* WHAT NEEDS TO BE DONE
Every line of the listing below should be written out exactly, minus its pictures.

* SOURCE DATA
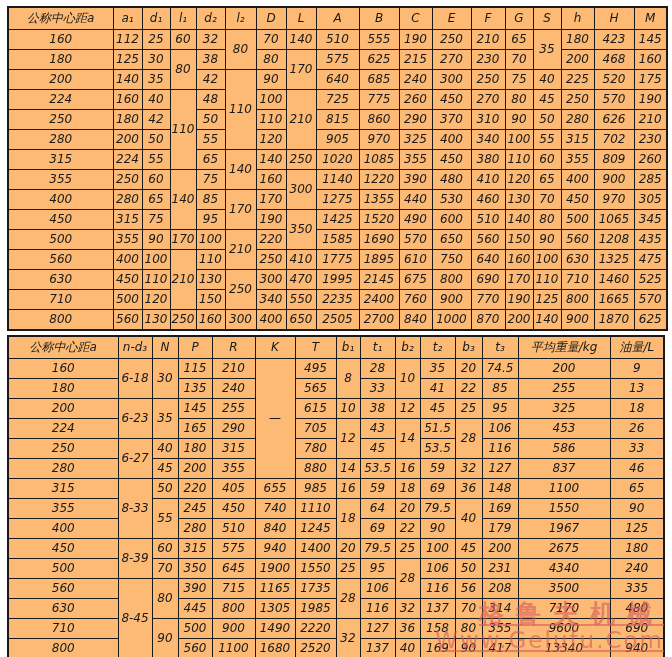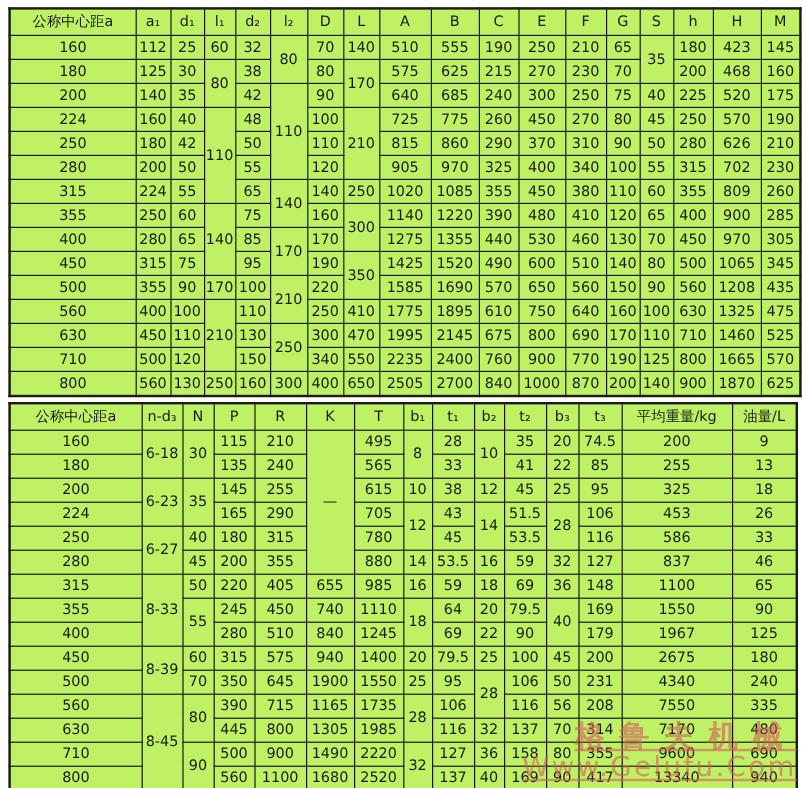--- a/index.html
+++ b/index.html
@@ -21,7 +21,8 @@
     border-collapse: collapse;
     table-layout: fixed;
     width: 658px;
-    background: #bef264;
+    background: #fdba74;
+    font-style: italic;
   }
   table.spec th, table.spec td {
     border: 1px solid #1a1a1a;

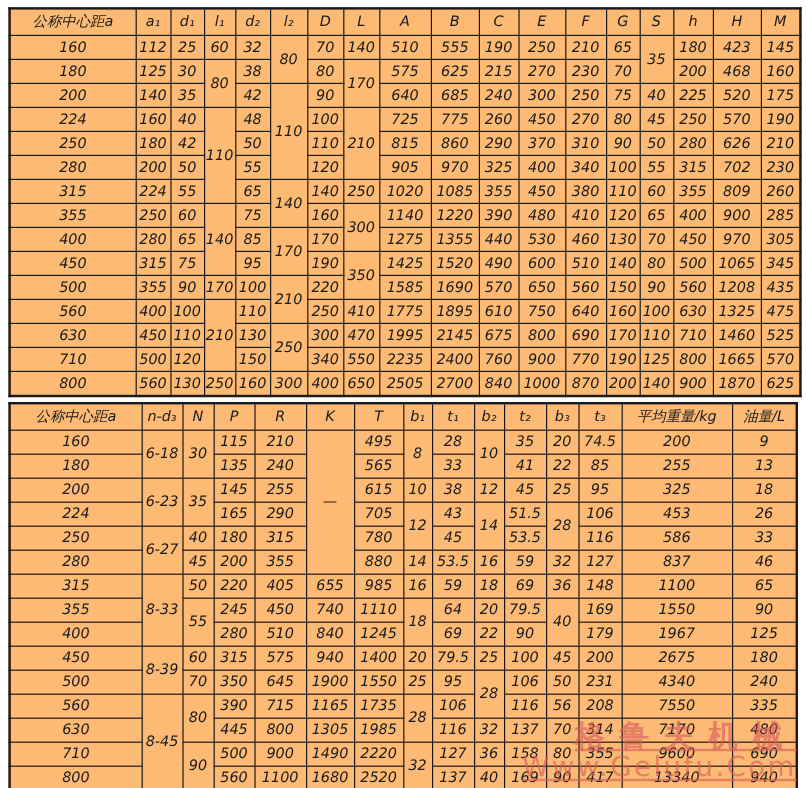--- a/index.html
+++ b/index.html
@@ -611,7 +611,7 @@
           <td>116</td>
           <td>56</td>
           <td>208</td>
-          <td>7550</td>
+          <td>3500</td>
           <td>335</td>
         </tr>
         <tr>

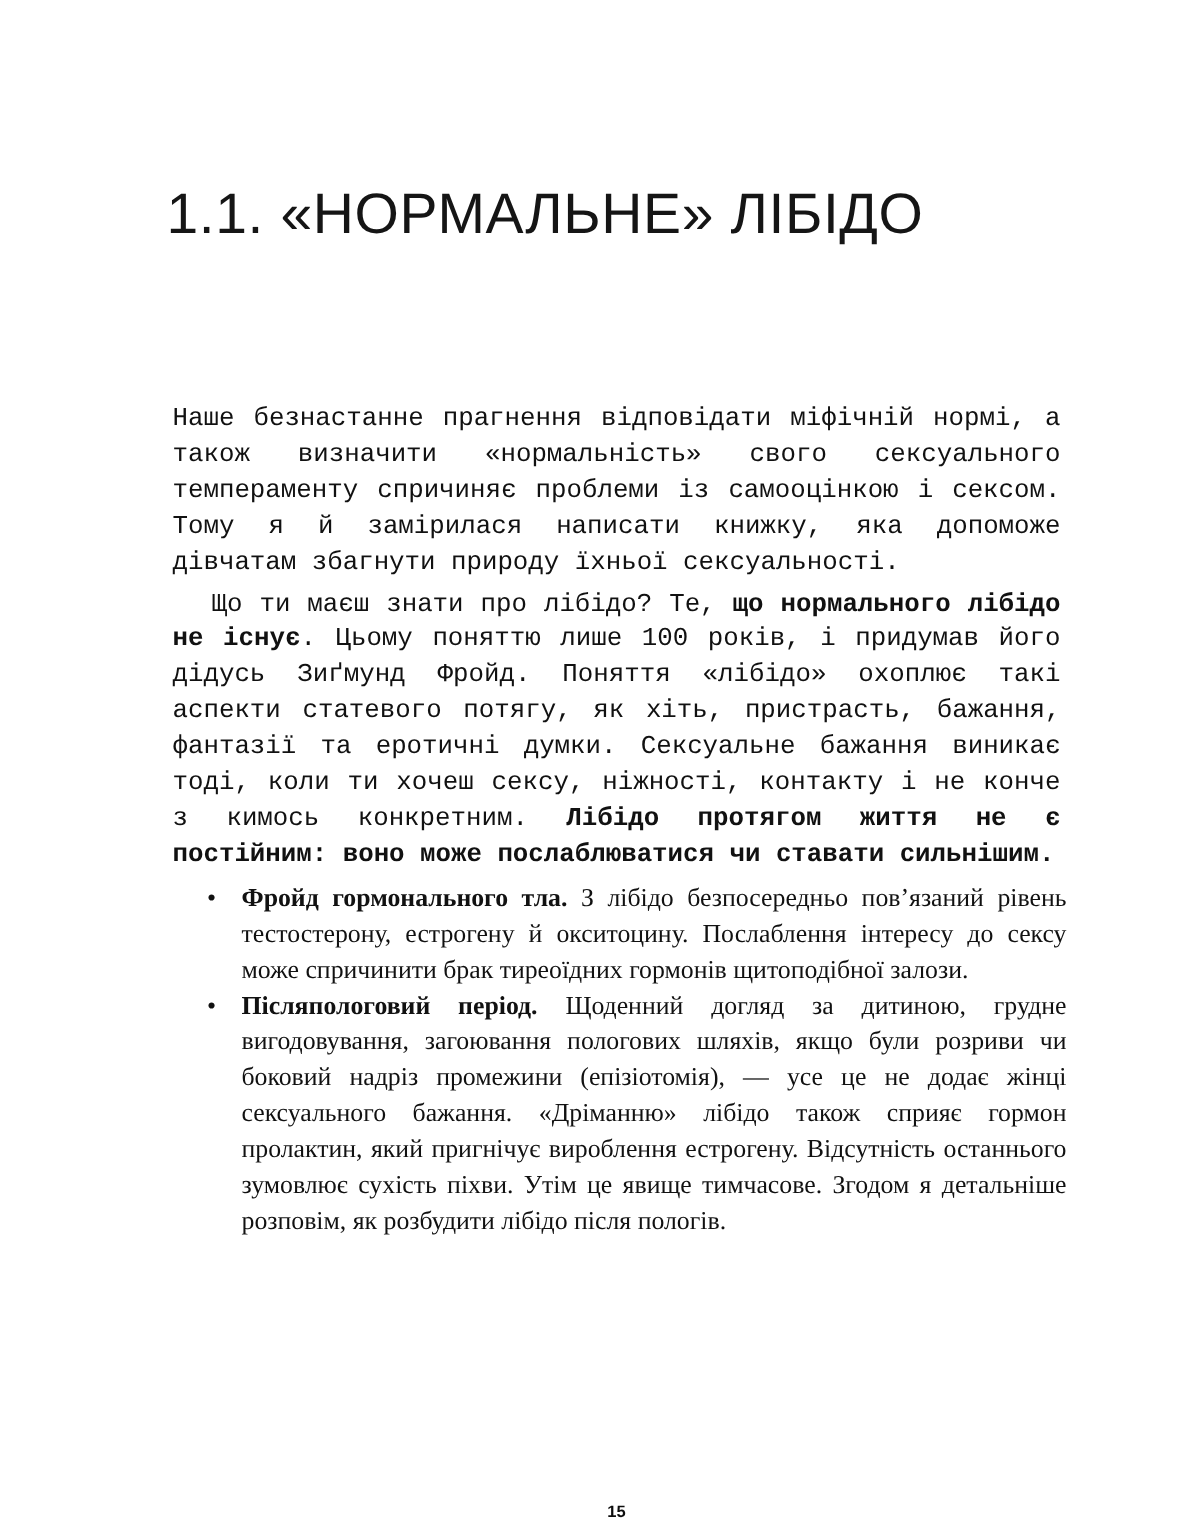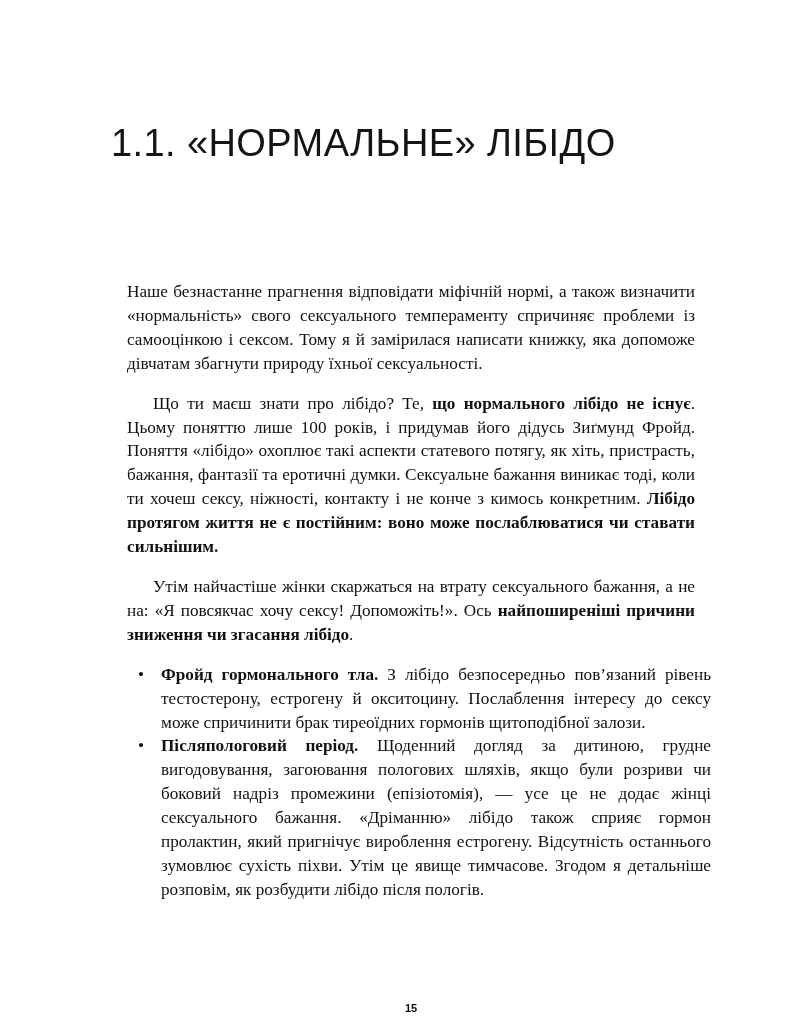--- a/index.html
+++ b/index.html
@@ -49,13 +49,14 @@
   }
 
   p.para {
-    margin: 16px;
+    margin: 4px;
     font-size: 17.2px;
     line-height: 23.9px;
     text-align: justify;
     text-justify: inter-word;
     hyphens: manual;
     color: #111111;
+    font-family: Liberation Mono, monospace;
   }
   p.para.indent {
     text-indent: 26px;

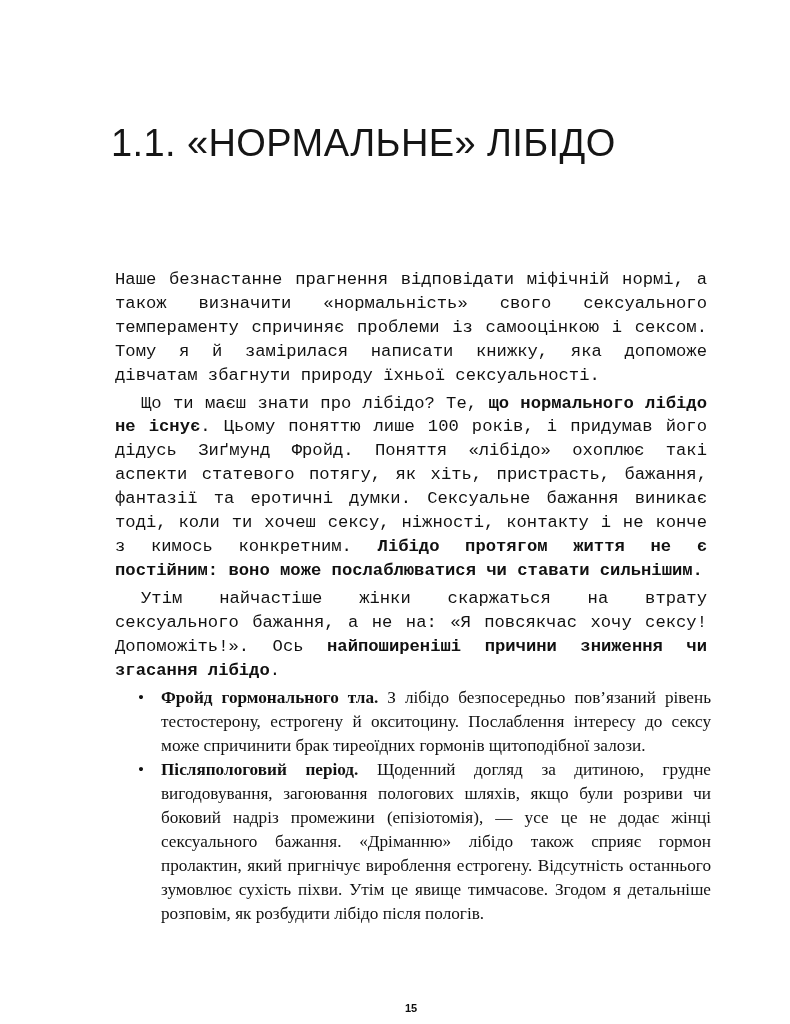--- a/index.html
+++ b/index.html
@@ -115,7 +115,6 @@
 
     <p class="para" id="para-0"><span>Наше безнастанне прагнення відповідати міфічній нормі, а також визначити «нормальність» свого сексуального темпераменту спричиняє проблеми із самооцінкою і сексом. Тому я й замірилася написати книжку, яка допоможе дівчатам збагнути природу їхньої сексуальності.</span></p>
     <p class="para indent" id="para-1"><span>Що ти маєш знати про лібідо? Те, </span><b>що нормального лібідо не існує</b><span>. Цьому поняттю лише 100 років, і придумав його дідусь Зиґмунд Фройд. Поняття «лібідо» охоплює такі аспекти статевого потягу, як хіть, пристрасть, бажання, фантазії та еротичні думки. Сексуальне бажання виникає тоді, коли ти хочеш сексу, ніжності, контакту і не конче з кимось конкретним. </span><b>Лібідо протягом життя не є постійним: воно може послаблюватися чи ставати сильнішим.</b></p>
-    <p class="para indent" id="para-2"><span>Утім найчастіше жінки скаржаться на втрату сексуального бажання, а не на: «Я повсякчас хочу сексу! Допоможіть!». Ось </span><b>найпоширеніші причини зниження чи згасання лібідо</b><span>.</span></p>
 
     <ul class="bullets">
       <li id="bullet-0">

* PROBLEM SOLUTION
--- a/index.html
+++ b/index.html
@@ -21,7 +21,8 @@
     border-collapse: collapse;
     table-layout: fixed;
     width: 658px;
-    background: #bef264;
+    background: #fdba74;
+    font-style: italic;
   }
   table.spec th, table.spec td {
     border: 1px solid #1a1a1a;

--- a/index.html
+++ b/index.html
@@ -611,7 +611,7 @@
           <td>116</td>
           <td>56</td>
           <td>208</td>
-          <td>7550</td>
+          <td>3500</td>
           <td>335</td>
         </tr>
         <tr>

--- a/index.html
+++ b/index.html
@@ -49,13 +49,14 @@
   }
 
   p.para {
-    margin: 16px;
+    margin: 4px;
     font-size: 17.2px;
     line-height: 23.9px;
     text-align: justify;
     text-justify: inter-word;
     hyphens: manual;
     color: #111111;
+    font-family: Liberation Mono, monospace;
   }
   p.para.indent {
     text-indent: 26px;

--- a/index.html
+++ b/index.html
@@ -115,7 +115,6 @@
 
     <p class="para" id="para-0"><span>Наше безнастанне прагнення відповідати міфічній нормі, а також визначити «нормальність» свого сексуального темпераменту спричиняє проблеми із самооцінкою і сексом. Тому я й замірилася написати книжку, яка допоможе дівчатам збагнути природу їхньої сексуальності.</span></p>
     <p class="para indent" id="para-1"><span>Що ти маєш знати про лібідо? Те, </span><b>що нормального лібідо не існує</b><span>. Цьому поняттю лише 100 років, і придумав його дідусь Зиґмунд Фройд. Поняття «лібідо» охоплює такі аспекти статевого потягу, як хіть, пристрасть, бажання, фантазії та еротичні думки. Сексуальне бажання виникає тоді, коли ти хочеш сексу, ніжності, контакту і не конче з кимось конкретним. </span><b>Лібідо протягом життя не є постійним: воно може послаблюватися чи ставати сильнішим.</b></p>
-    <p class="para indent" id="para-2"><span>Утім найчастіше жінки скаржаться на втрату сексуального бажання, а не на: «Я повсякчас хочу сексу! Допоможіть!». Ось </span><b>найпоширеніші причини зниження чи згасання лібідо</b><span>.</span></p>
 
     <ul class="bullets">
       <li id="bullet-0">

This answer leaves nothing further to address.